Hierbei war von der rechtlichen Unteilbarkeit des Abspruches der Behörde betreffend die Bestimmung der gegenständlichen Zeugengebühr in der Höhe von € 1.207,10 auszugehen. § 20 GebAG stellt nämlich auf die Bestimmung der Gebühr ab, die wiederum Grundlage für die Parteistellung gemäß § 21 Abs. 2 GebAG ist. Dass sich die zu bestimmende Zeugengebühr aus unterschiedlichen Kosten zusammensetzen kann (wie im vorliegenden Fall aus Reisekosten und der Entschädigung der Zeitversäumnis; vgl. § 3 GebAG), ändert daran nichts, vielmehr wären - insbesondere unter Bedachtnahme auf die von einer Wertgrenze abhängende Parteistellung gemäß § 21 Abs. 2 GebAG - diese unterschiedlichen Kosten - sofern sie durch dieselbe Vorladung vor Gericht verursacht wurden - auch nicht gesonderten Absprüchen (durch Teilbescheiden im Sinne des § 59 AVG) zugänglich. Es war daher wegen der Einheit des angefochtenen Bescheides dieser Bescheid zur Gänze (auch hinsichtlich der Entscheidung über die Reisekosten) aufzuheben.
Der Vollständigkeit halber ist darauf hinzuweisen, dass die Verwaltungsbehörde (lediglich) an die rechtliche Beurteilung des gemäß § 28 Abs. 3, 2. Satz VwGVG aufhebenden und zurückverweisenden Beschlusses des Verwaltungsgerichtes gebunden ist (s. § 28 Abs. 3, 3. Satz VwGVG); durch eine Zurückverweisung nach § 28 Abs. 3, 2. Satz VwGVG tritt das Verfahren aber in die Lage zurück, in der es sich vor Erlassung des aufgehobenen Bescheides befunden hatte (Wirkung der Aufhebung ex tunc, s. Fister/Fuchs/Sachs, Verwaltungsgerichtsverfahren (2013) Anm. 14 zu § 28 VwGVG; vgl. auch VwGH 22.05.1984, Zl. 84/07/0012), sodass die belangte Behörde ein weiteres Parteivorbringen (etwa die Stellungnahme des Zeugen vom 02.07.2014 zur Beschwerde des Revisors) zu berücksichtigen und gegebenenfalls ein Verbesserungsverfahren gemäß § 20 Abs. 2 GebAG einzuleiten haben wird.
3.2.3. Die Durchführung einer mündlichen Verhandlung konnte gemäß § 24 Abs. 2 Z 1 VwGVG entfallen, zumal auf Grund der Aktenlage feststeht, dass der angefochtene Bescheid aufzuheben ist.

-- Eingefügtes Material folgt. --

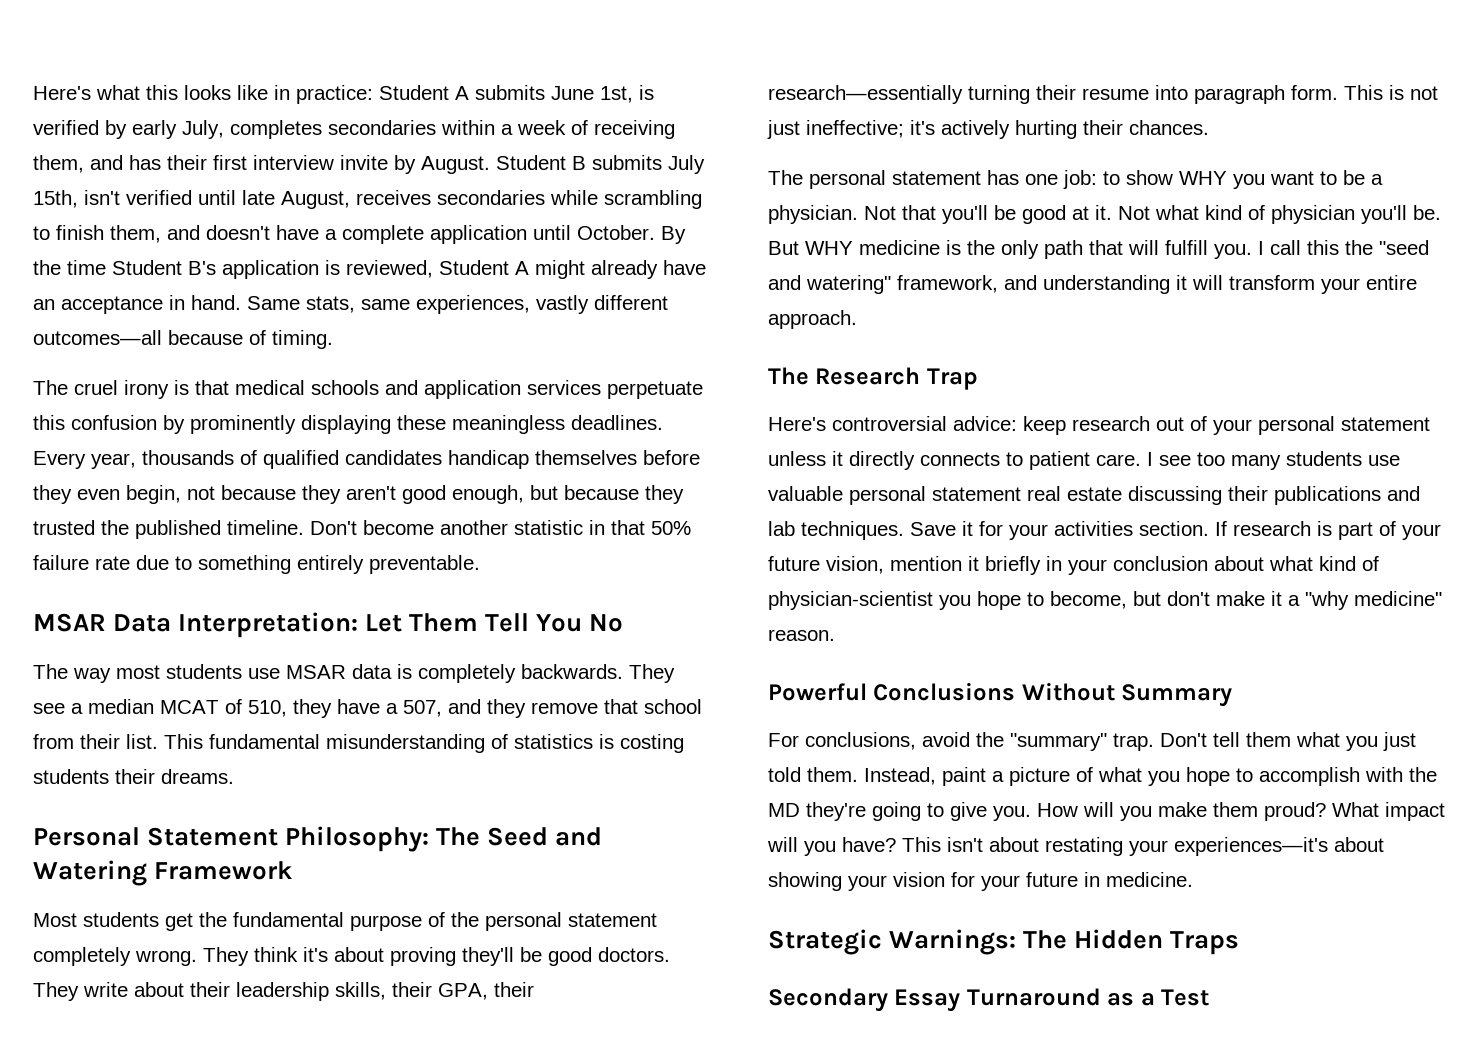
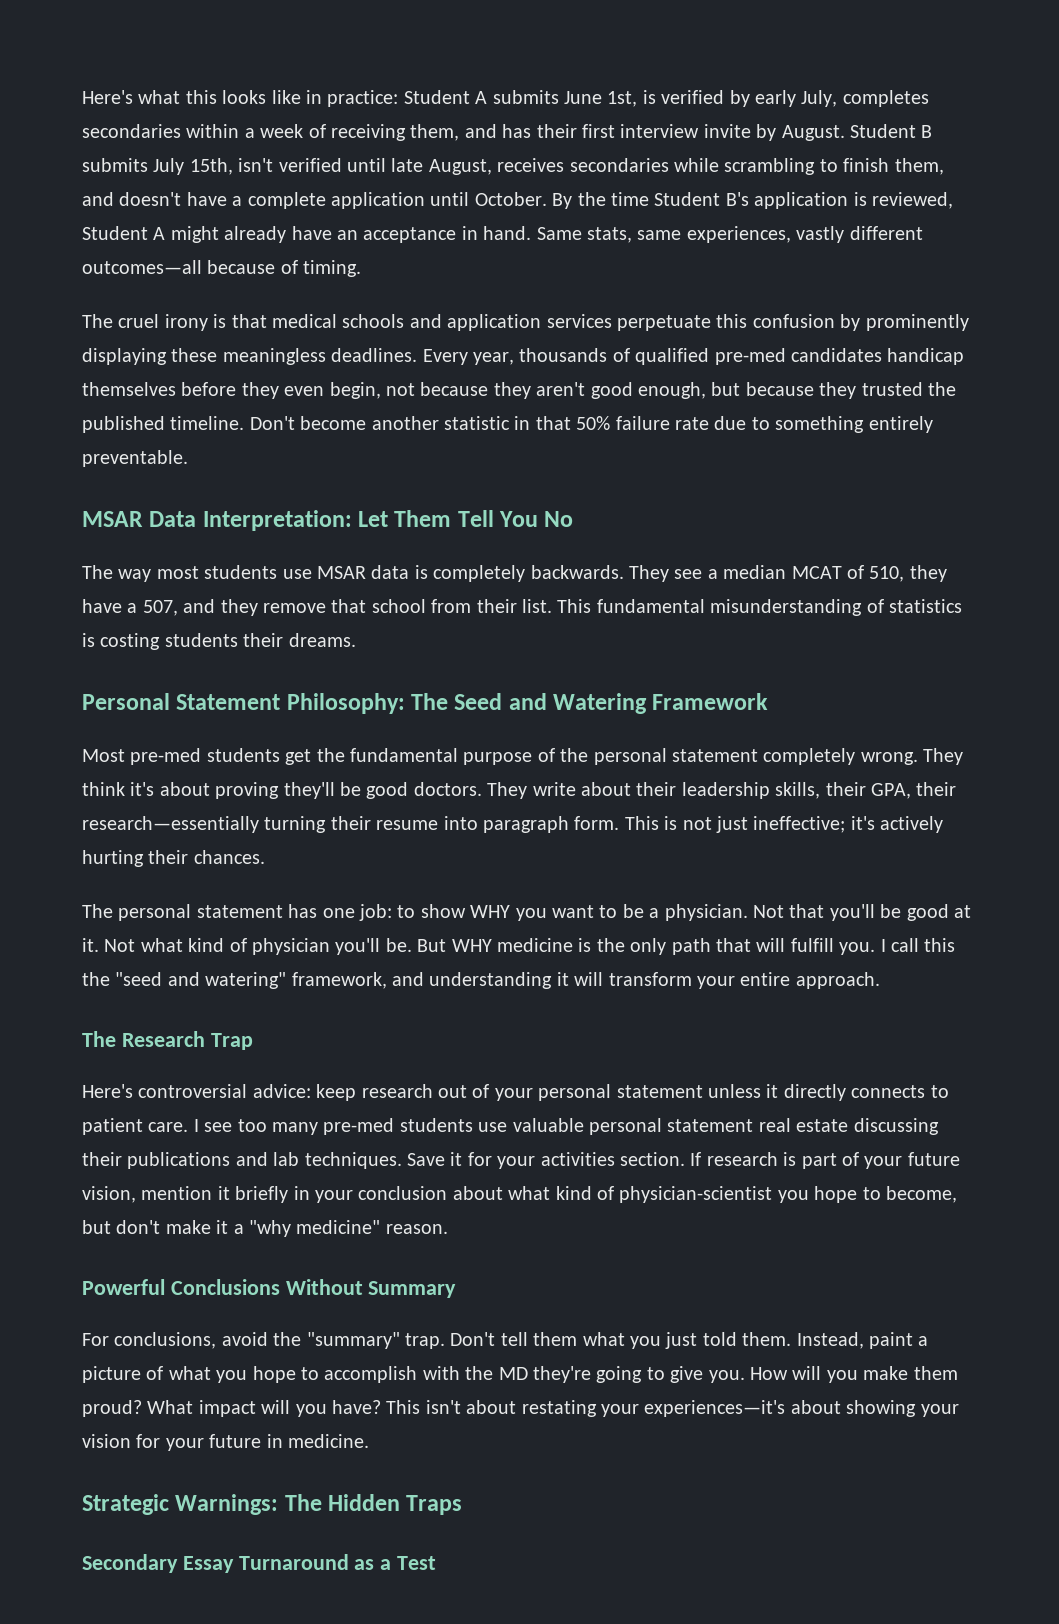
- Every year, thousands of qualified candidates handicap themselves before they even begin, not because they aren't good enough, but because they trusted the published timeline.
+ Every year, thousands of qualified pre-med candidates handicap themselves before they even begin, not because they aren't good enough, but because they trusted the published timeline.
- Most students get the fundamental purpose of the personal statement completely wrong.
+ Most pre-med students get the fundamental purpose of the personal statement completely wrong.
- I see too many students use valuable personal statement real estate discussing their publications and lab techniques.
+ I see too many pre-med students use valuable personal statement real estate discussing their publications and lab techniques.

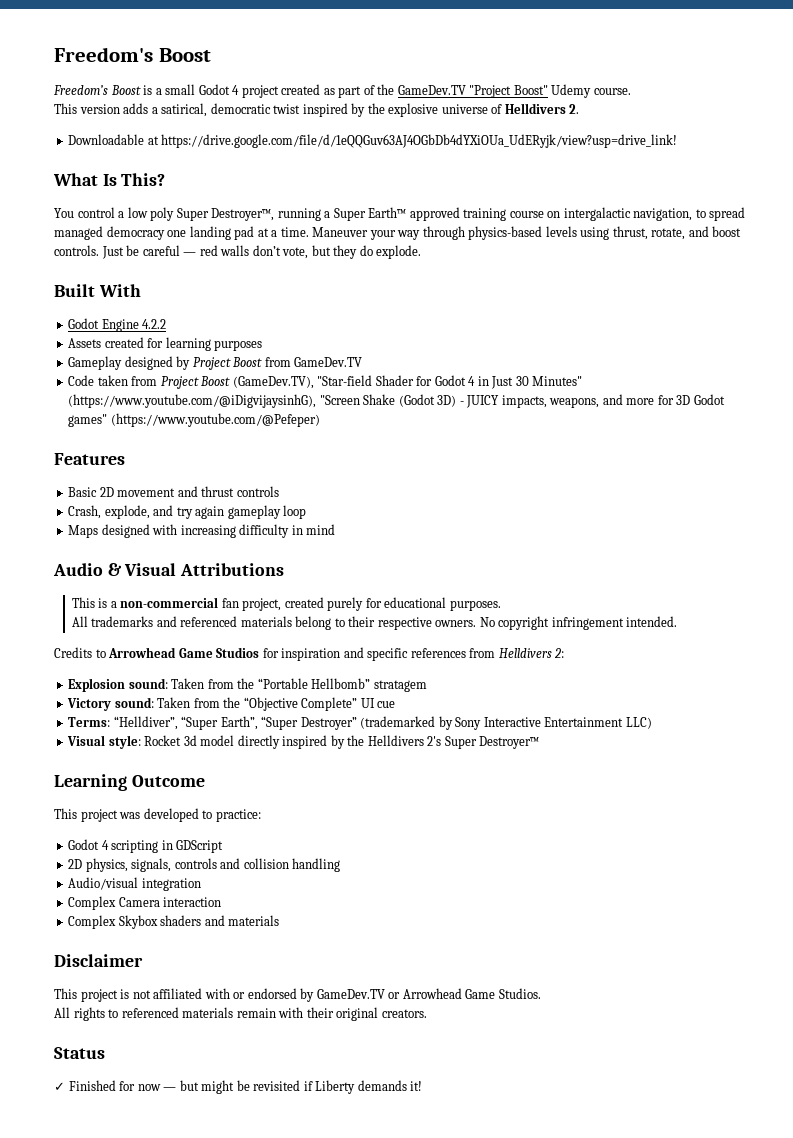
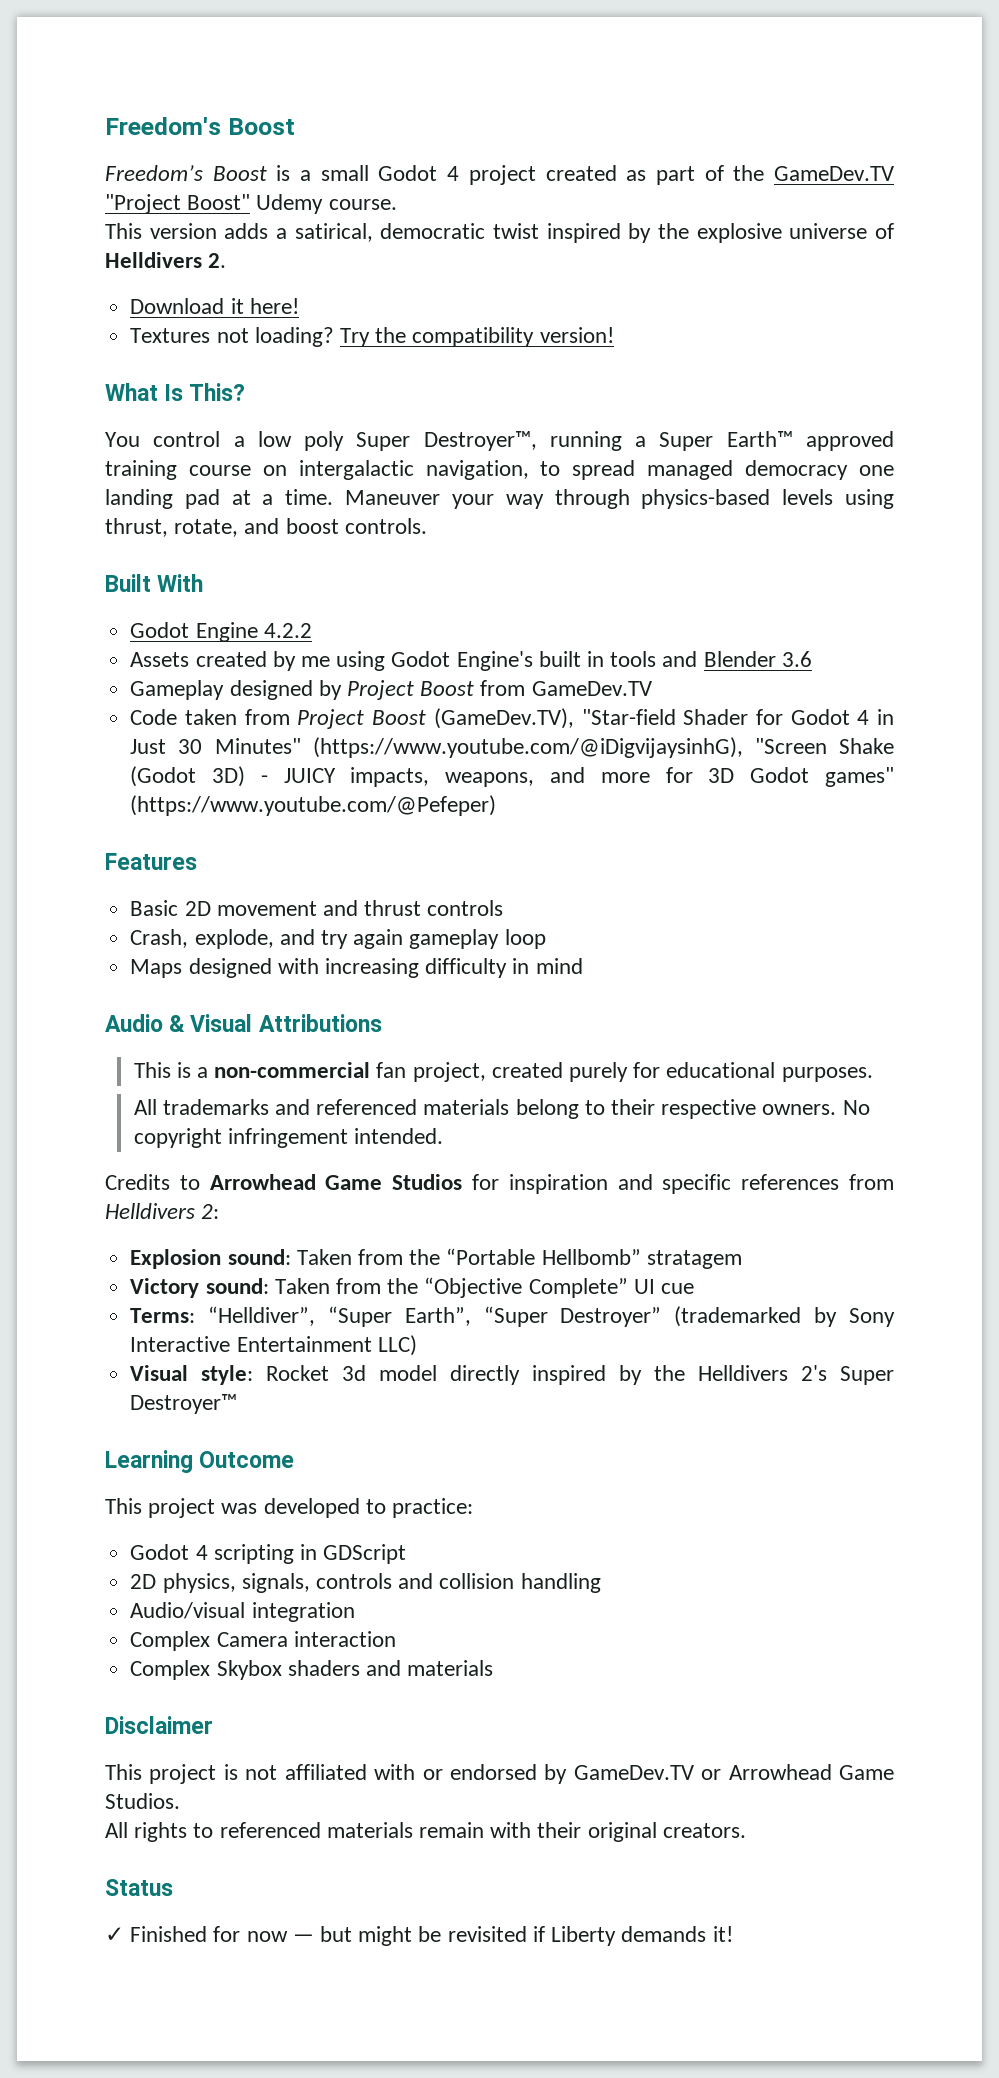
- Downloadable at https://drive.google.com/file/d/1eQQGuv63AJ4OGbDb4dYXiOUa_UdERyjk/view?usp=drive_link!
+ Download it here!
+ Textures not loading? Try the compatibility version!
- Just be careful — red walls don’t vote, but they do explode.
- Assets created for learning purposes
+ Assets created by me using Godot Engine's built in tools and Blender 3.6

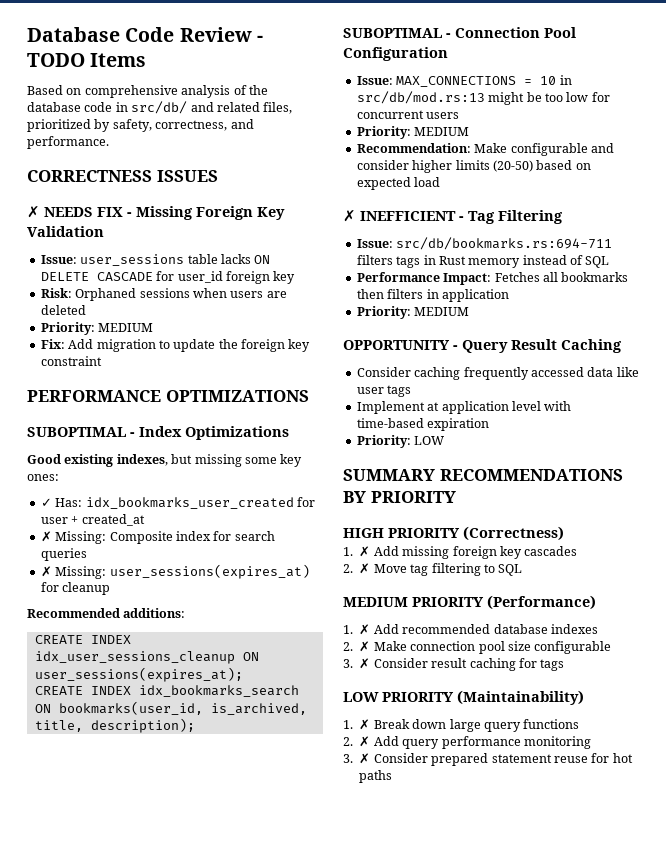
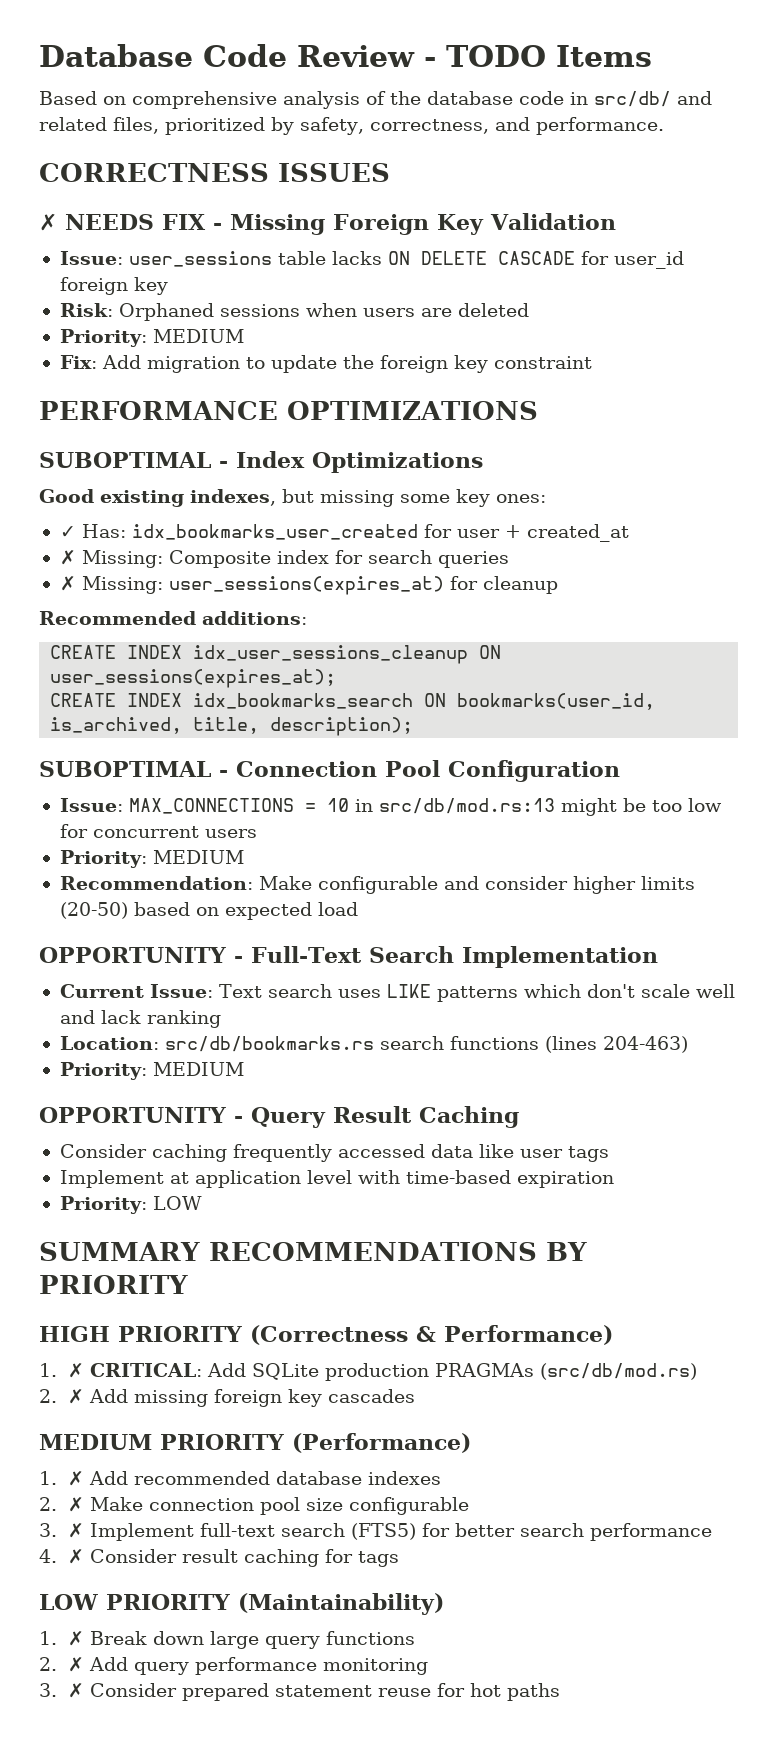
- ✗ INEFFICIENT - Tag Filtering
- Issue: src/db/bookmarks.rs:694-711 filters tags in Rust memory instead of SQL
- Performance Impact: Fetches all bookmarks then filters in application
+ OPPORTUNITY - Full-Text Search Implementation
+ Current Issue: Text search uses LIKE patterns which don't scale well and lack ranking
+ Location: src/db/bookmarks.rs search functions (lines 204-463)
- HIGH PRIORITY (Correctness)
- 1. ✗ Add missing foreign key cascades
+ HIGH PRIORITY (Correctness & Performance)
+ 1. ✗ CRITICAL: Add SQLite production PRAGMAs (src/db/mod.rs)
+ 2. ✗ Add missing foreign key cascades
- 2. ✗ Move tag filtering to SQL
- 3. ✗ Consider result caching for tags
+ 3. ✗ Implement full-text search (FTS5) for better search performance
+ 4. ✗ Consider result caching for tags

Zu B) Unzulässigkeit der Revision:
Gemäß § 25a Abs. 1 Verwaltungsgerichtshofgesetz (VwGG) hat das Verwaltungsgericht im Spruch seines Erkenntnisses oder Beschlusses auszusprechen, ob die Revision gemäß Art. 133 Abs. 4 B-VG zulässig ist. Der Ausspruch ist kurz zu begründen.
Im vorliegenden Fall ist die Revision gemäß Art. 133 Abs. 4 B-VG nicht zulässig, weil die Entscheidung nicht von der Lösung einer Rechtsfrage abhängt, der grundsätzliche Bedeutung zukommt. Weder weicht die gegenständliche Entscheidung von der bisherigen Rechtsprechung des Verwaltungsgerichtshofes ab noch fehlt es an einer Rechtsprechung (zur den Voraussetzungen eines Vorgehens nach der Bestimmung des § 28 Abs. 3 Satz 2 VwGVG s. VwGH 26.06.2014, Ro 2014/03/0063); Es liegen - auch weil der Wortlaut der anzuwendenden Bestimmungen klar ist - schließlich keine sonstigen Hinweise auf eine grundsätzliche Bedeutung der zu lösenden Rechtsfrage vor (vgl. OGH vom 22.03.1992, 5 Ob 105/90).